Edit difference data

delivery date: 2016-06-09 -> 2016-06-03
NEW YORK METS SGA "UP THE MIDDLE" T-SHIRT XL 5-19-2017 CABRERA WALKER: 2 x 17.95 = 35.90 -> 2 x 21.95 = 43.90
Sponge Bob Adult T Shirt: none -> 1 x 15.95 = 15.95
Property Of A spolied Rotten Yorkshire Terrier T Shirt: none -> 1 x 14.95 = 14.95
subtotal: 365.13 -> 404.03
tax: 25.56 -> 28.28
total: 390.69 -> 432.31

--

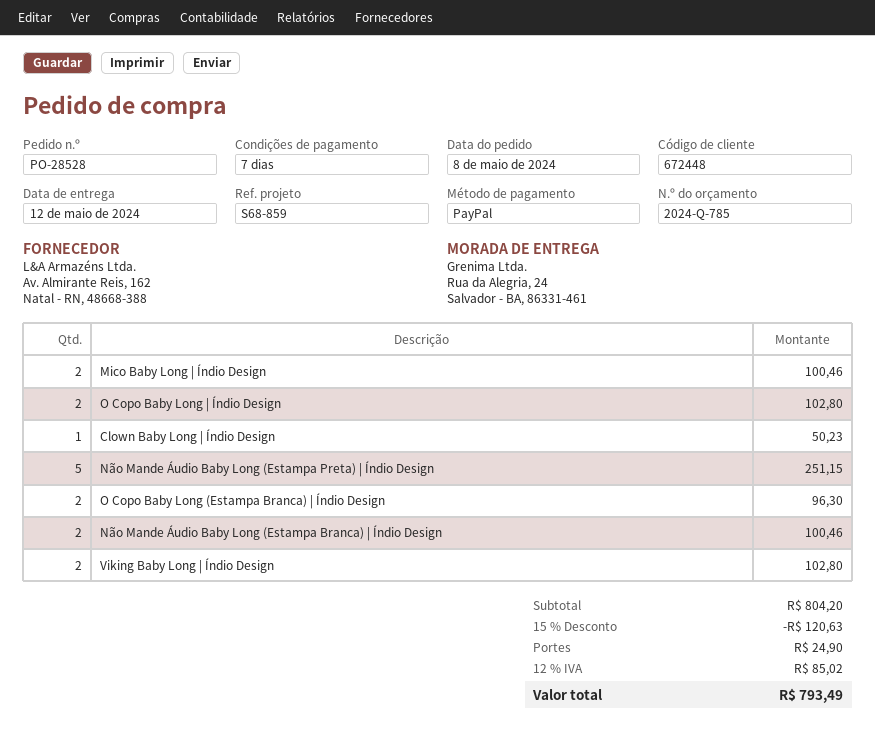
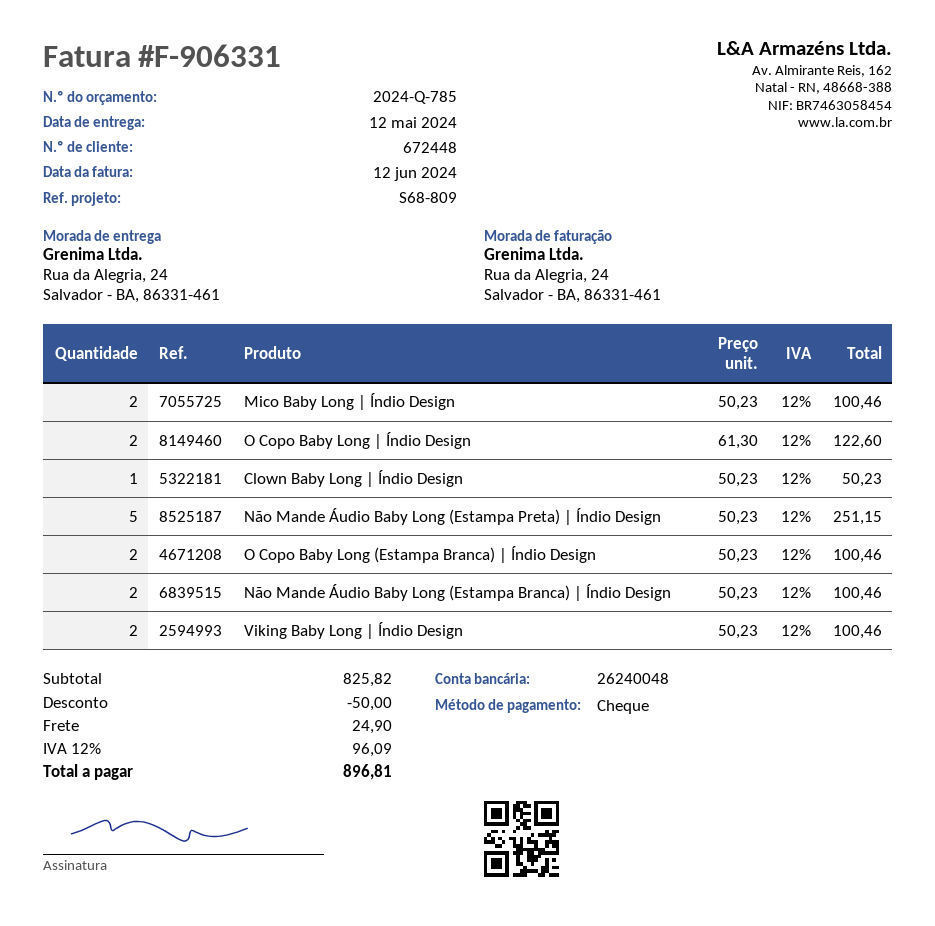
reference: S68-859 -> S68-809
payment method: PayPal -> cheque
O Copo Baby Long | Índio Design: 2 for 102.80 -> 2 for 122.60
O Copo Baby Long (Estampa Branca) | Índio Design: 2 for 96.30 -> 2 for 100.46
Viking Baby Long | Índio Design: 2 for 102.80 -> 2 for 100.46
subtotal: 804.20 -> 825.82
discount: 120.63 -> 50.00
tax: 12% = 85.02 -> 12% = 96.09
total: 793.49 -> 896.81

§ **About this exercise**: Please make an exact copy of the lines above from the line with "O Copo Baby Long |" through the line with "total: 793.49 -> 896.81", both ends included.

§ **Response below**:
O Copo Baby Long | Índio Design: 2 for 102.80 -> 2 for 122.60
O Copo Baby Long (Estampa Branca) | Índio Design: 2 for 96.30 -> 2 for 100.46
Viking Baby Long | Índio Design: 2 for 102.80 -> 2 for 100.46
subtotal: 804.20 -> 825.82
discount: 120.63 -> 50.00
tax: 12% = 85.02 -> 12% = 96.09
total: 793.49 -> 896.81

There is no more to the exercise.